_What the task asks_: Could you output each line below exactly as it appears, excluding any pictures?

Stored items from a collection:
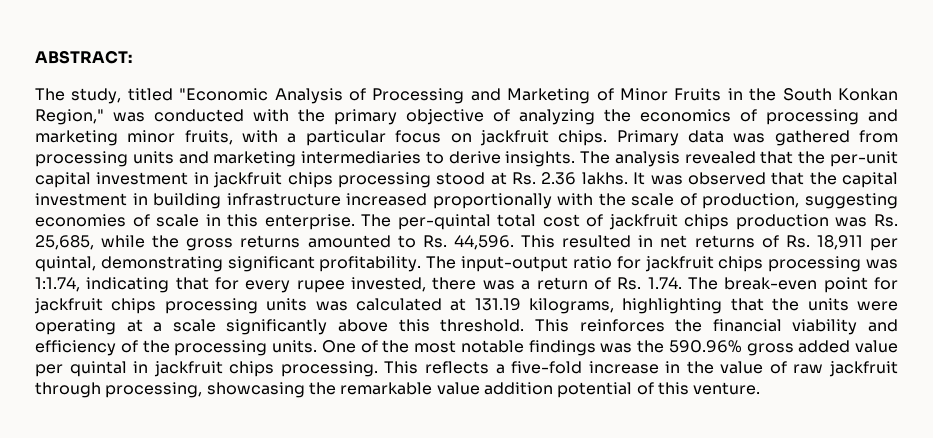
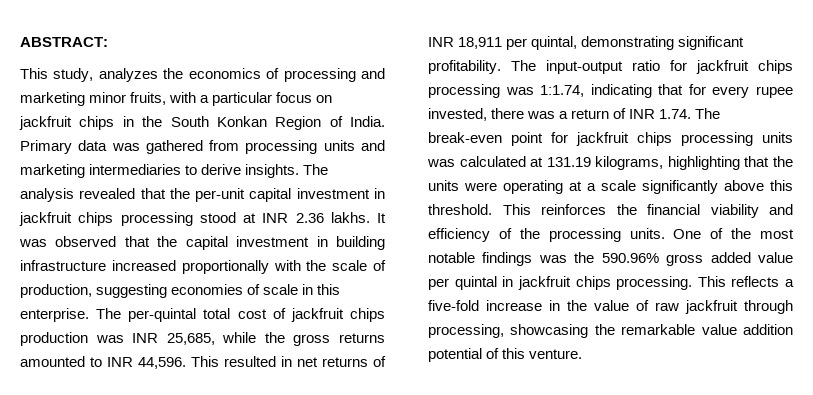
- The study, titled "Economic Analysis of Processing and Marketing of Minor Fruits in the South Konkan Region," was conducted with the primary objective of analyzing the economics of processing and marketing minor fruits, with a particular focus on jackfruit chips.
+ This study, analyzes the economics of processing and marketing minor fruits, with a particular focus on jackfruit chips in the South Konkan Region of India.
- The analysis revealed that the per-unit capital investment in jackfruit chips processing stood at Rs. 2.36 lakhs.
+ The analysis revealed that the per-unit capital investment in jackfruit chips processing stood at INR 2.36 lakhs.
- The per-quintal total cost of jackfruit chips production was Rs. 25,685, while the gross returns amounted to Rs. 44,596.
+ The per-quintal total cost of jackfruit chips production was INR 25,685, while the gross returns amounted to INR 44,596.
- This resulted in net returns of Rs. 18,911 per quintal, demonstrating significant profitability.
+ This resulted in net returns of INR 18,911 per quintal, demonstrating significant profitability.
- The input-output ratio for jackfruit chips processing was 1:1.74, indicating that for every rupee invested, there was a return of Rs. 1.74. The break-even point for jackfruit chips processing units was calculated at 131.19 kilograms, highlighting that the units were operating at a scale significantly above this threshold.
+ The input-output ratio for jackfruit chips processing was 1:1.74, indicating that for every rupee invested, there was a return of INR 1.74. The break-even point for jackfruit chips processing units was calculated at 131.19 kilograms, highlighting that the units were operating at a scale significantly above this threshold.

_Output of the task_:
- The study, titled "Economic Analysis of Processing and Marketing of Minor Fruits in the South Konkan Region," was conducted with the primary objective of analyzing the economics of processing and marketing minor fruits, with a particular focus on jackfruit chips.
+ This study, analyzes the economics of processing and marketing minor fruits, with a particular focus on jackfruit chips in the South Konkan Region of India.
- The analysis revealed that the per-unit capital investment in jackfruit chips processing stood at Rs. 2.36 lakhs.
+ The analysis revealed that the per-unit capital investment in jackfruit chips processing stood at INR 2.36 lakhs.
- The per-quintal total cost of jackfruit chips production was Rs. 25,685, while the gross returns amounted to Rs. 44,596.
+ The per-quintal total cost of jackfruit chips production was INR 25,685, while the gross returns amounted to INR 44,596.
- This resulted in net returns of Rs. 18,911 per quintal, demonstrating significant profitability.
+ This resulted in net returns of INR 18,911 per quintal, demonstrating significant profitability.
- The input-output ratio for jackfruit chips processing was 1:1.74, indicating that for every rupee invested, there was a return of Rs. 1.74. The break-even point for jackfruit chips processing units was calculated at 131.19 kilograms, highlighting that the units were operating at a scale significantly above this threshold.
+ The input-output ratio for jackfruit chips processing was 1:1.74, indicating that for every rupee invested, there was a return of INR 1.74. The break-even point for jackfruit chips processing units was calculated at 131.19 kilograms, highlighting that the units were operating at a scale significantly above this threshold.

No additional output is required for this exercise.